I am seeing a big timing difference in the following piece of code:

import torch
from datetime import datetime
a = torch.rand(20000,20000)
a = a.cuda()

#a = torch.rand(20000,20000)
#a.to('cuda')

i=0
t1 = datetime.now()
while i< 500:
    a += 1
    a -= 1
    i+=1
t2 = datetime.now()
print('cuda', t2-t1)

This code will take 1 min.

Using

a = torch.rand(20000,20000)
a.to('cuda')

instead takes only ~1 second.

Am I getting something wrong?

I am using torch 1.0+

1 Like

CUDA operations are asynchronous, so you would have to synchronize all CUDA ops before starting and stopping the timer:

a = torch.rand(20000,20000)
a = a.cuda()

i=0
torch.cuda.synchronize()
t1 = time.time()
while i< 500:
    a += 1
    a -= 1
    i+=1
torch.cuda.synchronize()
t2 = time.time()
print('cuda', t2-t1)

a = torch.rand(20000,20000)
a = a.to('cuda')


i=0
torch.cuda.synchronize()
t1 = time.time()
while i< 500:
    a += 1
    a -= 1
    i+=1
torch.cuda.synchronize()
t2 = time.time()
print('cuda string', t2-t1)

> cuda 5.500105619430542
> cuda string 5.479088306427002

Also, it seems you’ve forgotten to reassign a.to('cuda') to a, so that this code will run on the CPU.

4 Likes

Thank you very much for the prompt reply and the good catch to the problem.

1 Like

is this true? what if you are using multiple GPUs? would pytorch allocate the right GPUs automatically without have to specify them if one uses .cuda()? @ptrblck

PS: asked similar question Run Pytorch on Multiple GPUs but didn’t get an answer to that (if .cuda() allocates to the right gpu automatically or if it has to be manually done all the time).

They have the same behavior: to("cuda") and .cuda() when you don’t specify the device, will use device 0.
You can specify the device for both with to("cuda:0") and .cuda(0).
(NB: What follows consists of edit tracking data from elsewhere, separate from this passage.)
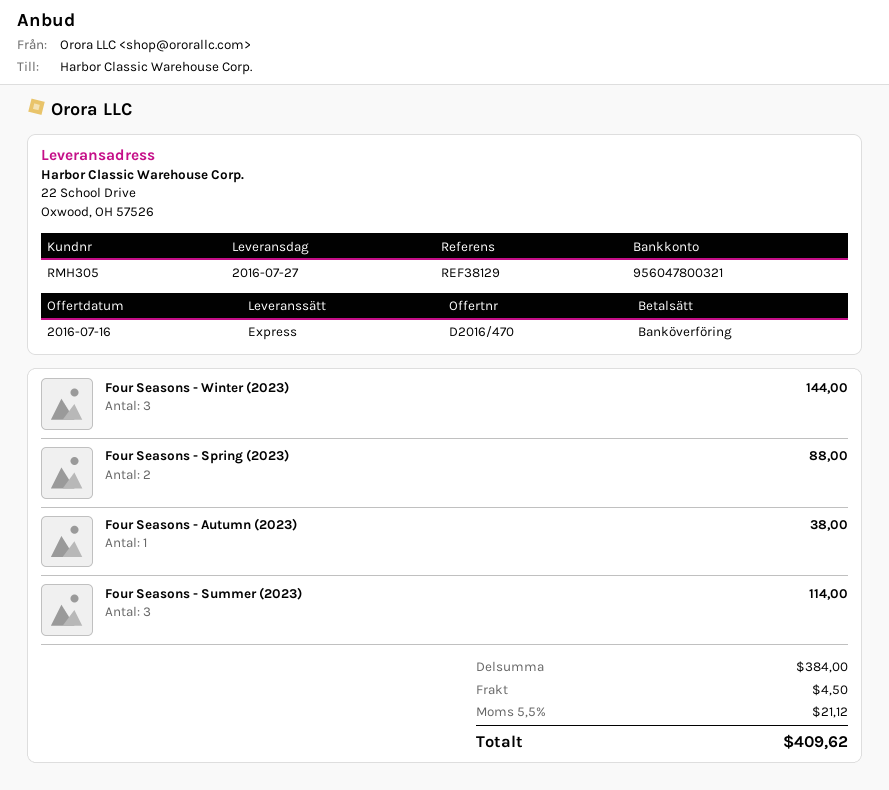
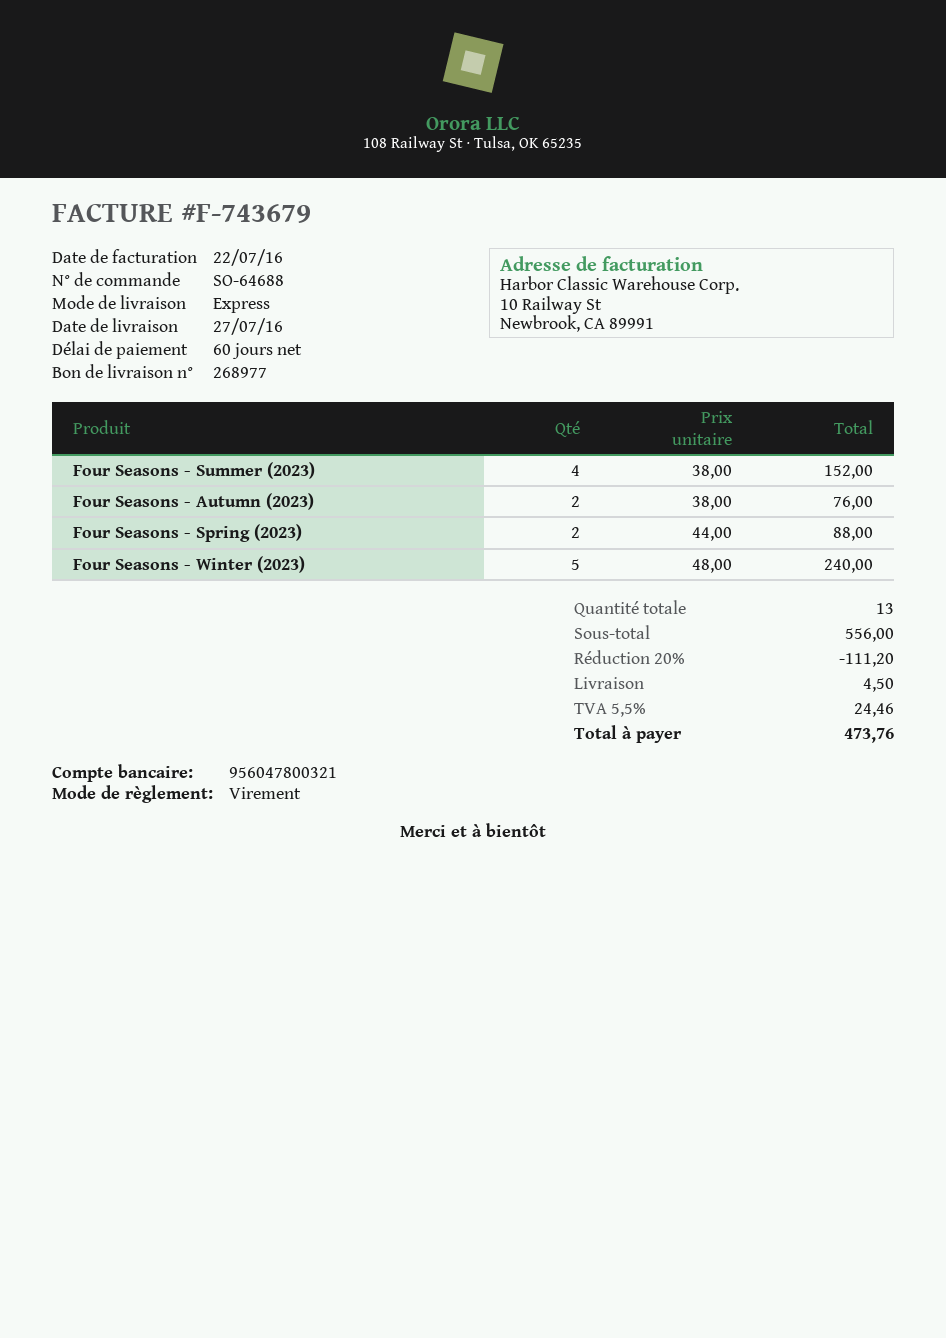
Four Seasons - Winter (2023): 3 for 144.00 -> 5 for 240.00
Four Seasons - Autumn (2023): 1 for 38.00 -> 2 for 76.00
Four Seasons - Summer (2023): 3 for 114.00 -> 4 for 152.00
subtotal: 384.00 -> 556.00
discount: none -> 20% = 111.20
tax: 5.5% = 21.12 -> 5.5% = 24.46
total: 409.62 -> 473.76

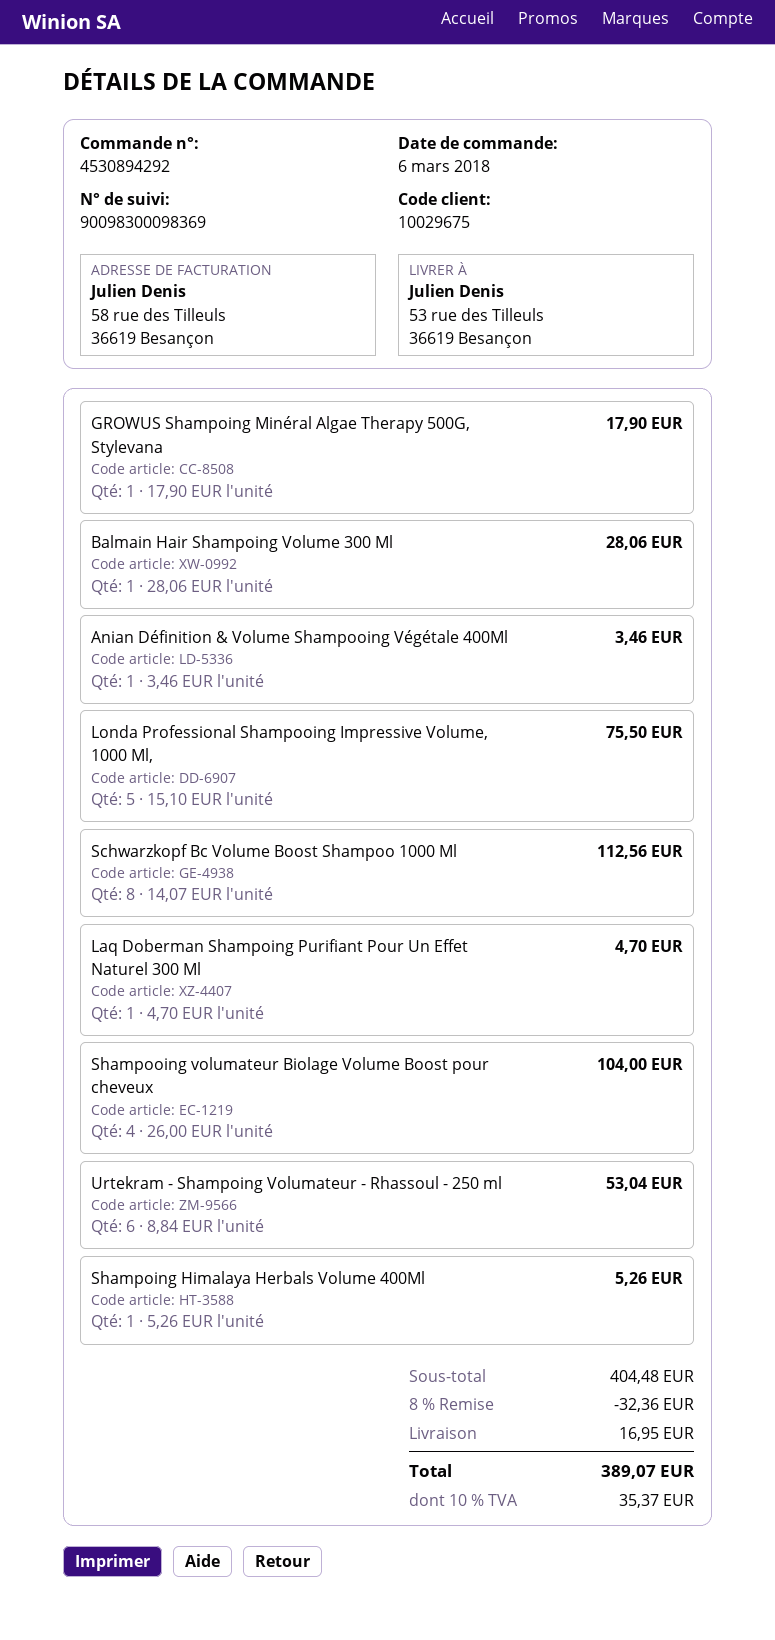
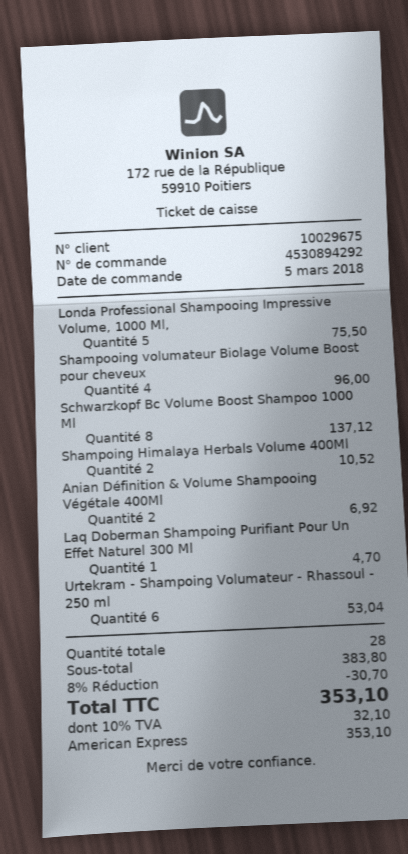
order date: 2018-03-06 -> 2018-03-05
GROWUS Shampoing Minéral Algae Therapy 500G, Stylevana: 1 for 17.90 -> none
Balmain Hair Shampoing Volume 300 Ml: 1 for 28.06 -> none
Anian Définition & Volume Shampooing Végétale 400Ml: 1 for 3.46 -> 2 for 6.92
Schwarzkopf Bc Volume Boost Shampoo 1000 Ml: 8 for 112.56 -> 8 for 137.12
Shampooing volumateur Biolage Volume Boost pour cheveux: 4 for 104.00 -> 4 for 96.00
Shampoing Himalaya Herbals Volume 400Ml: 1 for 5.26 -> 2 for 10.52
subtotal: 404.48 -> 383.80
discount: 8% = 32.36 -> 8% = 30.70
shipping: 16.95 -> none
tax: 10% = 35.37 -> 10% = 32.10
total: 389.07 -> 353.10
so we have to specify the device? always if we use multiple gpus?

(I am trying to have to modify my code as little as possible but I keep getting issues that tensors are not in the right GPUS…I am testing it with pytorch’s resnet18 )

No you don’t have to specify the device.
As mentioned in my first sentence above, if you don’t specify the device, device 0 will be used.

hmmm then I don’t understand why my model doesn’t work with multiple GPUs.

Do you try to use a GPU that is not the 0th somewhere?
Note that you can use CUDA_VISIBLE_DEVICES=0 to hide all but the 0th GPU and avoid this issue altogether :slight_smile: